Fonseca se va a Italia…
Sí, sí, se va a hacer la carrera. ¿Qué va a hacer en Montevideo? La carrera hay que hacerla allá, y las reglas de la carrera allá son distintas. Eso también costó aprenderlo y algunos no lo aprendieron. Y uno dice: si la pintura puede ser como la poesía, ¡un poeta no mejora por estar al lado de una gran editorial! Si el poeta quiere dar una visión de las cosas y hacer poesía, el ponerse al lado de una gran editorial lo podrá ayudar en algún momento, pero las editoriales son empresas con su lógica, con sus preocupaciones. Entonces, el mercado… el mercado se “comió a Modigliani, que no lo vieron, y a mucha gente. El mercado no es tan sencillo. No como para decir que donde hay un centro de poder va a estar la maravilla, que me va a hacer vivir mejor y ser más independiente. Ahí vienen los simplismos y las rusticidades. Aquel italiano, Giorgio Morandi, que llegó a tener un premio en la Bienal de San Pablo, llegó a los 60, casi 70. Hizo una obra primera en el norte de Italia con los metafísicos y futuristas, y después, sin salir de su pequeña ciudad, Bologna, se mando una obra maravillosa, con unos cuadritos no muy grandes, donde hay una botella, un platito, un cuchillito… ¡y aquello es una música fantástica!
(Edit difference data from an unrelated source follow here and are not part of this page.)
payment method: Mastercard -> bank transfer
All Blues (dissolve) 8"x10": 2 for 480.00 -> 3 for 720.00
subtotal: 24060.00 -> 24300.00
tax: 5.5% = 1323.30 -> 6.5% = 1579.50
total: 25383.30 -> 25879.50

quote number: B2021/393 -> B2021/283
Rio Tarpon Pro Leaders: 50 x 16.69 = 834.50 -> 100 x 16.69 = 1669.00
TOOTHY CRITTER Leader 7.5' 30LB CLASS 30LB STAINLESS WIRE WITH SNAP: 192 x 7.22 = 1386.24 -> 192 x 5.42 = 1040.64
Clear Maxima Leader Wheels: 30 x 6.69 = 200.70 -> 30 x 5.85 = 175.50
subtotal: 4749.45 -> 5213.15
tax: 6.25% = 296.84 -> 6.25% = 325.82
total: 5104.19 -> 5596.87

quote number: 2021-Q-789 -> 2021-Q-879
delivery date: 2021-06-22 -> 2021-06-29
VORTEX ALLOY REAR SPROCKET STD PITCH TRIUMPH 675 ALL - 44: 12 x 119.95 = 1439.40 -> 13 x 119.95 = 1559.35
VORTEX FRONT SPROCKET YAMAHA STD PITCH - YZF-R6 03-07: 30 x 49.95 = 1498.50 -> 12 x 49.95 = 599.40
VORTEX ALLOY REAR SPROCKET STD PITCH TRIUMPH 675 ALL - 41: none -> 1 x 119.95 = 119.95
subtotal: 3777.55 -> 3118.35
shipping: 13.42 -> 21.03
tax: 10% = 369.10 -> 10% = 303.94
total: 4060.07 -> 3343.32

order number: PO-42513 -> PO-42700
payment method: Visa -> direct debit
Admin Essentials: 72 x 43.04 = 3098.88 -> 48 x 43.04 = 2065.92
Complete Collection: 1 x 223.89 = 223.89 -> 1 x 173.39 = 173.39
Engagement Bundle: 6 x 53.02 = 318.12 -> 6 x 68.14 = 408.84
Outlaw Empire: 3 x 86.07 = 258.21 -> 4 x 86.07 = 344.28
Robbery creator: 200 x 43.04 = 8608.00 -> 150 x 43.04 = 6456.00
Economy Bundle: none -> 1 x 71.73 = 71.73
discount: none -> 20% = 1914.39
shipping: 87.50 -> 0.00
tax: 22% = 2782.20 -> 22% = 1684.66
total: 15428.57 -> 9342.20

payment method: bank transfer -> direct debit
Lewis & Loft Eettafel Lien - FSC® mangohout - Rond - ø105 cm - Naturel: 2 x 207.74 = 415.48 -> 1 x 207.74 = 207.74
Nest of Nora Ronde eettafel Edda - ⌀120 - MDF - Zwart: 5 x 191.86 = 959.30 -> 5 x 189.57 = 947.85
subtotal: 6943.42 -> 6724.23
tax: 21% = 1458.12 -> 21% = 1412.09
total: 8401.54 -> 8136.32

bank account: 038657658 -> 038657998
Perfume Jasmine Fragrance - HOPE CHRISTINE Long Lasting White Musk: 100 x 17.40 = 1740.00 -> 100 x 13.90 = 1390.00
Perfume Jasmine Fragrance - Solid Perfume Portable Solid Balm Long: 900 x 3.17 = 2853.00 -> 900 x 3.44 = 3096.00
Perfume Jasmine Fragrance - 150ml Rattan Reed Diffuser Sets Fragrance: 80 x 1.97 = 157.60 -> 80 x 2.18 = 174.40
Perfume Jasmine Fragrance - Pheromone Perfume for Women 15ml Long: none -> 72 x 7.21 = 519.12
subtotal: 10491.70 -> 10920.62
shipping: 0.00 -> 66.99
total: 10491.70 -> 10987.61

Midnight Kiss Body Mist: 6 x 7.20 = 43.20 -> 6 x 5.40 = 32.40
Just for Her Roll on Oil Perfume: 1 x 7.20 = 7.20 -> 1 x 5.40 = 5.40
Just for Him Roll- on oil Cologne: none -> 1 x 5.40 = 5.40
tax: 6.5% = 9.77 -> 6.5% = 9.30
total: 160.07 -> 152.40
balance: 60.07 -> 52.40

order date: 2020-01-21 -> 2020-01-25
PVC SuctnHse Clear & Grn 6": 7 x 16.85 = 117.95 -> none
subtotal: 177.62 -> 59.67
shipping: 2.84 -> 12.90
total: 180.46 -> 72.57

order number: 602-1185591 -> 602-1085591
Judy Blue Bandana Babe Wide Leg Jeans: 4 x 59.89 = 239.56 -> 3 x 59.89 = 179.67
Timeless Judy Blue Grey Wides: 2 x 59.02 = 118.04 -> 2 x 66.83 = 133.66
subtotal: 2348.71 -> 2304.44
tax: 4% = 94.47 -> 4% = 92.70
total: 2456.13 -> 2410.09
Morandi hace una obra fenomenal. Pero si Morandi se hubiera ido, uno hubiera pensado, “no le va a dar el tiempo para ir a mirar una botellita”… Entonces, no hay asesor financiero que valga, lo que hay que tener es el alma atenta. Y eso es trabajo personal, que cada cual elabora como puede. Gurvich me dijo una vez: “Yo quiero ir a Nueva York a hacer la carrera internacional”, y murió sin hacer la carrera internacional. Si se hubiera quedado en el Cerro, de golpe hacía la carrera internacional, porque ahí tenía una musiquita que para él era vital. No se puede diagramar; la vida después hace su proceso. Entonces, la ausencia de Torres creó, por un lado, una gran libertad, pero por otro una enorme crisis de orientación irremediable.